What has been your greatest triumph in your founder’s journey thus far?
The people who we have on our team. It is not signing another account or a contract.
I remember one Friday, clear as day, having someone we offered a job give us a rejection. It was a massive blow. And it was just luck that I think we reposted, and I’ll never forget when [my co-worker] Lindsay turned to me and she goes, “[The new person] is better than the person we initially made the offer to.”
It’s funny how life works out. Things work out for a reason, and I do believe that. There’s a time you get rejected and you get rejected for a reason. You learn from it. And there’s a time when you don’t.
What has been your biggest sacrifice?
I work a lot, so I sacrifice personal time. I’ve sacrificed money. But it is a sacrifice? Sacrifice, what does that mean? To give up something, in a way? I go to the religious context. So like when you sacrifice food during fasting, you learn a lot.
Not to get philosophical, but I’ve sacrificed money and as a result I’ve had to do things with less money that has generated experiences that have made me a better person. So like, when I go to New York I take the Chinatown bus. And maybe before I would have taken Amtrak or whatever. But I’ll be taking the Chinatown bus, and I’ll be laughing the whole way, ’cause like this is the most ridiculous experience of my life. But I do it all the time. I love it.

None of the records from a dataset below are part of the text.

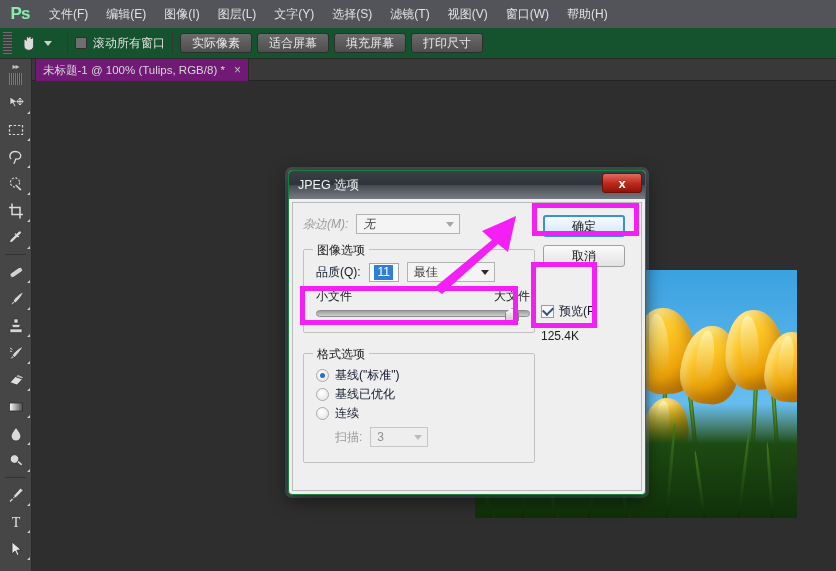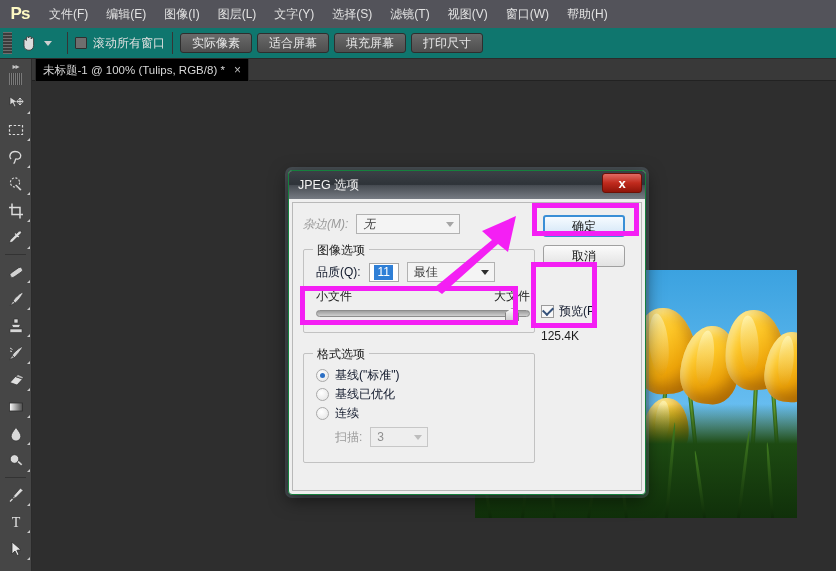--- a/index.html
+++ b/index.html
@@ -10,32 +10,32 @@
   }
   #app{position:relative;width:836px;height:571px;background:#2e2e2e;}
 
   
   .menubar{
     position:absolute;left:0;top:0;width:836px;height:28px;
     background:#53535a;display:flex;align-items:center;
   }
   .ps-logo{
     width:40px;height:28px;display:flex;align-items:center;justify-content:center;
-    font-size:17px;font-weight:bold;color:#fef9c3;font-family:"Liberation Sans",sans-serif;
+    font-size:17px;font-weight:bold;color:#86efac;font-family:"Liberation Sans",sans-serif;
     letter-spacing:-1px;
   }
   .menu-item{
     padding:0 9px;height:28px;line-height:28px;font-size:12px;color:#e2e2e2;
     white-space:nowrap;cursor:default;
   }
 
   
   .optionsbar{
     position:absolute;left:0;top:28px;width:836px;height:31px;
-    background:#0f766e;border-bottom:1px solid #2b2b2b;
+    background:#14532d;border-bottom:1px solid #2b2b2b;
     display:flex;align-items:center;
   }
   .grip{width:9px;height:22px;margin:0 4px 0 3px;
     background:repeating-linear-gradient(to bottom,#6e6e6e 0 1px,#3c3c3c 1px 3px);}
   .hand-tool{width:26px;height:26px;display:flex;align-items:center;justify-content:center;}
   .caret-dn{width:0;height:0;border-left:4px solid transparent;border-right:4px solid transparent;
     border-top:5px solid #cfcfcf;margin:0 8px 0 2px;}
   .vsep{width:1px;height:22px;background:#5c5c5c;margin:0 7px;border-right:1px solid #353535;}
   .chk-box{width:12px;height:12px;background:#6e6e6e;border:1px solid #2f2f2f;
     border-radius:1px;margin-right:6px;}
@@ -47,21 +47,21 @@
     display:flex;align-items:center;justify-content:center;white-space:nowrap;cursor:default;
   }
 
   
   .tabbar{
     position:absolute;left:0;top:59px;width:836px;height:22px;background:#393939;
     border-bottom:1px solid #222;
   }
   .doc-tab{
     position:absolute;left:35px;top:0;height:22px;
-    background:#000000;border-right:1px solid #2a2a2a;border-left:1px solid #2a2a2a;
+    background:#701a75;border-right:1px solid #2a2a2a;border-left:1px solid #2a2a2a;
     display:flex;align-items:center;padding:0 7px;
   }
   .doc-tab .title{font-size:11.5px;color:#d7d7d7;white-space:nowrap;}
   .doc-tab .closex{margin-left:9px;font-size:12px;color:#bdbdbd;cursor:default;}
 
   
   .toolbar{
     position:absolute;left:0;top:59px;width:32px;height:512px;
     background:#464646;border-right:1px solid #2b2b2b;
   }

If I had stayed with my last position and maybe made more money, I’d be sacrificing a level of joy. I have much more joy in what we’re doing now than what I ever did before.

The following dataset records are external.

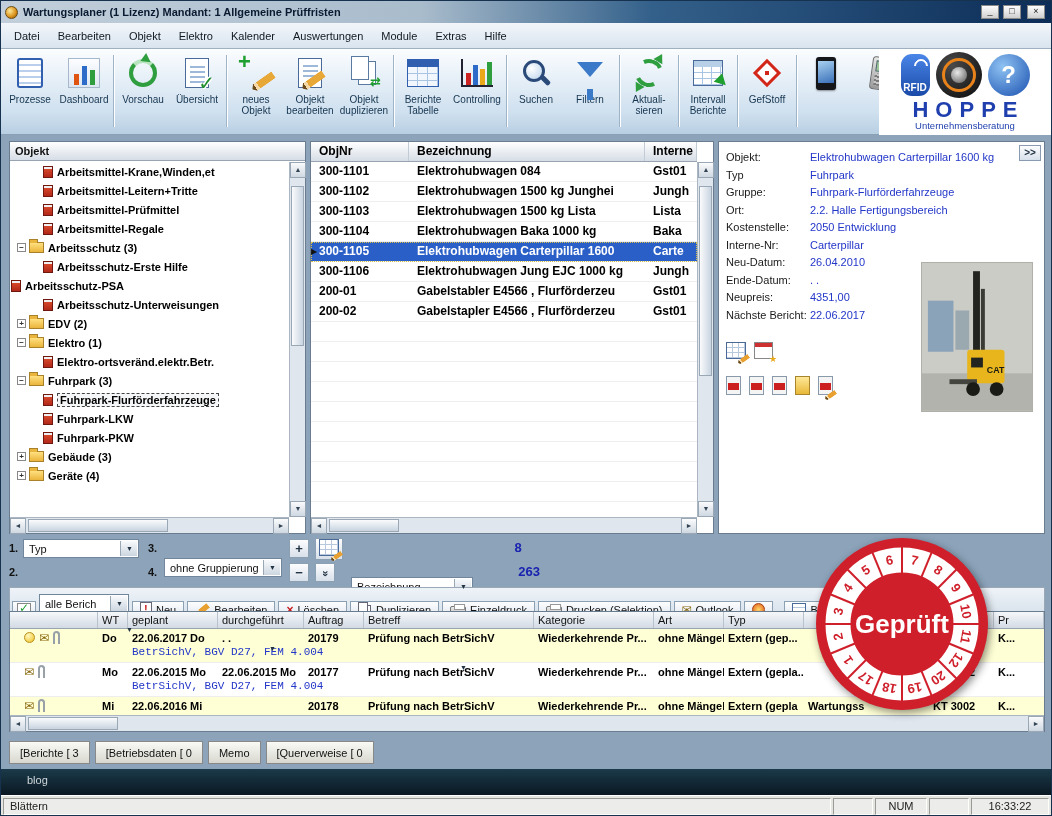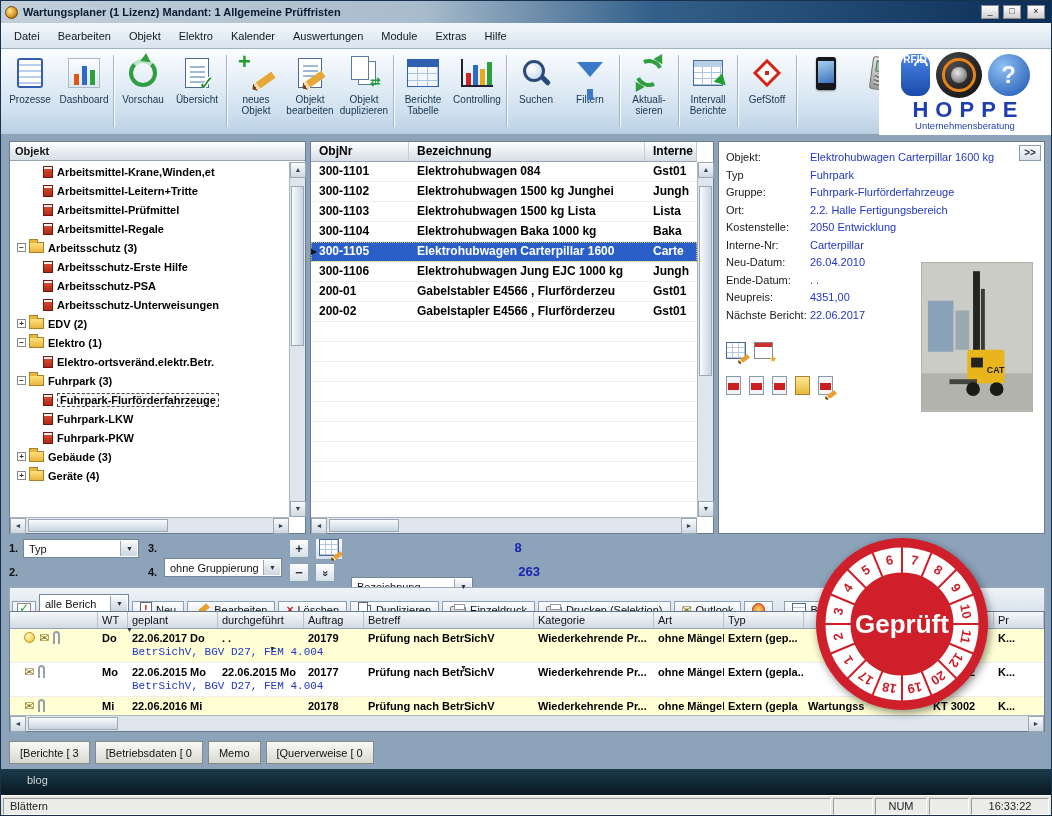--- a/index.html
+++ b/index.html
@@ -54,21 +54,21 @@
 .i-gefstoff{width:20px;height:20px;border:3px solid #d22619;background:#fff;transform:rotate(45deg);}
 .i-gefstoff::after{content:"";position:absolute;inset:2px;background:radial-gradient(#d22619 30%,transparent 34%);}
 .i-phone1{width:20px;height:33px;background:#15161a;border-radius:3px;box-shadow:0 1px 2px rgba(0,0,0,.4);}
 .i-phone1::before{content:"";position:absolute;left:2px;right:2px;top:4px;bottom:7px;background:linear-gradient(160deg,#a8d0f0,#3a70b8);}
 .i-phone2{width:19px;height:33px;background:linear-gradient(#e8e8e8,#9a9a9a);border:1px solid #6a6a6a;border-radius:3px;transform:rotate(8deg);}
 .i-phone2::before{content:"";position:absolute;left:3px;right:3px;top:3px;height:9px;background:#9fc89a;border:1px solid #556677;}
 .i-phone2::after{content:"";position:absolute;left:3px;right:3px;bottom:3px;height:12px;background:repeating-linear-gradient(#c8c8c8 0 2px,#7a7a7a 2px 4px);}
 
 .brand{position:absolute;right:0;top:0;width:172px;height:86px;background:#fff;display:flex;flex-direction:column;align-items:center;padding-top:2px;}
 .brand-icons{display:flex;align-items:center;gap:6px;height:48px;}
-.i-rfid{width:29px;height:42px;background:linear-gradient(#4a86e8,#1a4aa8);border-radius:11px;position:relative;display:flex;justify-content:center;padding-bottom:3px;color:#fff;font-weight:bold;font-size:10px;}
+.i-rfid{width:29px;height:42px;background:linear-gradient(#4a86e8,#1a4aa8);border-radius:11px;position:relative;display:flex;align-items:flex-end;justify-content:center;padding-bottom:3px;color:#fff;font-weight:bold;font-size:10px;}
 .rfid-arc{position:absolute;top:5px;left:13px;width:14px;height:14px;border:2px solid #fff;border-radius:50%;border-bottom-color:transparent;border-left-color:transparent;transform:rotate(-45deg);}
 .i-camera{width:46px;height:46px;border-radius:50%;background:radial-gradient(circle at 35% 30%,#4a4a4a,#0a0a0a);position:relative;}
 .i-camera::before{content:"";position:absolute;inset:6px;border:3px solid #e8821a;border-radius:50%;}
 .i-camera::after{content:"";position:absolute;inset:15px;border-radius:50%;background:radial-gradient(circle at 40% 35%,#e8e8e8,#555);}
 .i-help{width:42px;height:42px;border-radius:50%;background:radial-gradient(circle at 35% 30%,#8ec2f2,#1a50b0);color:#fff;font-size:24px;font-weight:bold;display:flex;align-items:center;justify-content:center;}
 .brand-name{font-size:22px;font-weight:bold;color:#1f3fae;letter-spacing:7px;line-height:21px;margin-left:7px;}
 .brand-sub{font-size:9.5px;color:#1f3fae;}
 
 
 .panel{position:absolute;background:#fff;border:1px solid #6a7c90;}
@@ -348,21 +348,21 @@
         </div>
         <div class="tree-row" style="padding-left: 6px;">
           <span class="expander">−</span>
           <span class="folder-ic"></span>
           <span class="tree-label">Arbeitsschutz  (3)</span>
         </div>
         <div class="tree-row" style="padding-left: 32px;">
           <span class="leaf-ic"></span>
           <span class="tree-label">Arbeitsschutz-Erste Hilfe</span>
         </div>
-        <div class="tree-row" style="padding-left: 32px;">
+        <div class="tree-row" style="">
           <span class="leaf-ic"></span>
           <span class="tree-label">Arbeitsschutz-PSA</span>
         </div>
         <div class="tree-row" style="padding-left: 32px;">
           <span class="leaf-ic"></span>
           <span class="tree-label">Arbeitsschutz-Unterweisungen</span>
         </div>
         <div class="tree-row" style="padding-left: 6px;">
           <span class="expander">+</span>
           <span class="folder-ic"></span>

Did anyone in your life try to dissuade you from becoming an entrepreneur?
I got rejected on the investors front. When I was trying to raise money, I had investors look at me and say, “I don’t think your business model make sense.”

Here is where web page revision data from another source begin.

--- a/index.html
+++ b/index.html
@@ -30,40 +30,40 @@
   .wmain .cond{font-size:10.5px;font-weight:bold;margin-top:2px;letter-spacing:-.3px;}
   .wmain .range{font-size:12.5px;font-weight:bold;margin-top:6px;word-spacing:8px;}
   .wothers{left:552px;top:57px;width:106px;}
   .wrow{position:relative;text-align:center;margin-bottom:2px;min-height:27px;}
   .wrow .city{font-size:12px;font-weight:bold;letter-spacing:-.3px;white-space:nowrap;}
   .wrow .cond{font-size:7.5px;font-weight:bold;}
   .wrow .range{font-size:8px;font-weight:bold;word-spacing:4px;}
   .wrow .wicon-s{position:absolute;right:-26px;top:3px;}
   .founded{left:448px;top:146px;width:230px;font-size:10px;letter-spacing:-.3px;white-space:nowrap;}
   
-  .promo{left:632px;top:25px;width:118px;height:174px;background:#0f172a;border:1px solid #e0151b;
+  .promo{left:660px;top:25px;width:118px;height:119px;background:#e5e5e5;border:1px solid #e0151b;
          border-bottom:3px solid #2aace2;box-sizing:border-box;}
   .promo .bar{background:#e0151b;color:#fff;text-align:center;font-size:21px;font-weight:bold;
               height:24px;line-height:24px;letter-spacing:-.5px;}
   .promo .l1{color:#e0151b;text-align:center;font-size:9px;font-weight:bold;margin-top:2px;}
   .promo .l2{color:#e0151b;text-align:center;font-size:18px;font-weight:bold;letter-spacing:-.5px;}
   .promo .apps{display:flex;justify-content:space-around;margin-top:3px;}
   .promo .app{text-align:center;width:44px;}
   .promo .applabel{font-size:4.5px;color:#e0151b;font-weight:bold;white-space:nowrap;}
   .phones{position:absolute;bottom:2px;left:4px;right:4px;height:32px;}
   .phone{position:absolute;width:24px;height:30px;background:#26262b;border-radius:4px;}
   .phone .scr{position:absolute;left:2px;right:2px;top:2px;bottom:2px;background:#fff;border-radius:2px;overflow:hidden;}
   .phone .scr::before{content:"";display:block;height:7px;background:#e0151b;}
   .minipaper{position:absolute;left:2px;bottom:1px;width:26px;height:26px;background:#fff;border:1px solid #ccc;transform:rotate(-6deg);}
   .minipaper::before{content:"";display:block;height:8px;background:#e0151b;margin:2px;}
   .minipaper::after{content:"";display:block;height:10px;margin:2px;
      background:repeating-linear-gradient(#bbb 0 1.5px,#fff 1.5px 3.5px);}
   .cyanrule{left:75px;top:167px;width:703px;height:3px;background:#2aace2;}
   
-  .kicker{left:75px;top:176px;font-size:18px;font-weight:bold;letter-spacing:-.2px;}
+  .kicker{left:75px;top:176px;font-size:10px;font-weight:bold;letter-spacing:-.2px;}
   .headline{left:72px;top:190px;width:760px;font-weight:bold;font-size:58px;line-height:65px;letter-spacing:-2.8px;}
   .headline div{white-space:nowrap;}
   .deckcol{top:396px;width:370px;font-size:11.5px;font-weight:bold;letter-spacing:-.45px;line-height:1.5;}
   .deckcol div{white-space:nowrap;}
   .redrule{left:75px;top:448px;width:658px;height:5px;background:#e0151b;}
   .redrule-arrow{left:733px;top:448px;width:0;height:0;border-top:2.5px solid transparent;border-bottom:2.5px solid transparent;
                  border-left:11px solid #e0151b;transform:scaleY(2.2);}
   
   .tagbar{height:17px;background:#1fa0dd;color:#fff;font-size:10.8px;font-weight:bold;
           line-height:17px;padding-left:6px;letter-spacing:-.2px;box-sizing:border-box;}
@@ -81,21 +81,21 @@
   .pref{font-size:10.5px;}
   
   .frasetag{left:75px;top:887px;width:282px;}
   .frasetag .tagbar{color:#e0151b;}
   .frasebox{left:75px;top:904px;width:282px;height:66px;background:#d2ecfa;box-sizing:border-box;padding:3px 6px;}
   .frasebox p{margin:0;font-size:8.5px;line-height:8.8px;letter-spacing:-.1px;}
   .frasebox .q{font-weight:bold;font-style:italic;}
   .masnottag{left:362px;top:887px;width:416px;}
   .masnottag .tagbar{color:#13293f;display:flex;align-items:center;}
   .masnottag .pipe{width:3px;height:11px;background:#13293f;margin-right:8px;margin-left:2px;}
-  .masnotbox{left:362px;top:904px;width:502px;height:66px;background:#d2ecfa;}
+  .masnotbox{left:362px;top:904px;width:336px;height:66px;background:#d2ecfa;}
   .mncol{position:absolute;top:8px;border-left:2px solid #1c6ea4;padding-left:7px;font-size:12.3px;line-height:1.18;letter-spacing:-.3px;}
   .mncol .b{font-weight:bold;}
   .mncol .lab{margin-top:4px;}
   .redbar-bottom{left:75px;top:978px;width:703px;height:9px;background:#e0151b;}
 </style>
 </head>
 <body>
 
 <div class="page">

In terms of dissuading me, just the opposite. That’s where I saw the American spirit come through. When I was telling people that I was going to be making that jump and trying to start a business, the reception from people was, “Go for it. Just do it.”
And they didn’t really understand what I was even talking about or what I wanted to do, but they would say, “Oh, I had an idea back when and I never did it. Absolutely, you should do it.”
Did you ever come close to giving up?
The third day. I’d gone home and bawled my eyes out. In the very beginning it was just me. I was trying to take an idea and meet with a software developer, and I knew nothing about software development. I had never done this before and I was being taken advantage of. I felt helpless.
At that moment, I called [my friend] Rohit and I said, “I can’t do this anymore.” And he’s like, “Give me 20 minutes.” And Ro works in banking. He does not work in startups. He doesn’t understand this space. He called his network, and from there it just started.
I panic that we raised $2 million. I panic because over half of that came from people I directly know or have known a good portion of my life. So there’s nothing like being reminded at a social event that I owe them a million and a half dollars. Oh, and plus they want a lot of return on their money. No, but they’re very encouraging.
What lessons have you learned as an entrepreneur?
People hang on every word you say. That’s something that I had a former boss tell me that I am constantly reminded of. It’s the nature of the role. People will say things that I have said, and that reminds me that I have to be very careful of what I say even when I’m exhausted or whatever. If there’s any sense of doubt from me, people in company will have doubt.
People think you make a lot of money, which is not the case. At least not in my case. That’s not easy, but the grass is greener. A lot of people think, “Oh gosh, I wish I had done what you did and left my corporate job and became a startup CEO.”
Life is hard regardless of what position or role you’re in, whether you’re a nurse, a doctor, a Lyft driver, CEO, work in marketing, or do what you do. It’s hard. Everybody has their own struggles.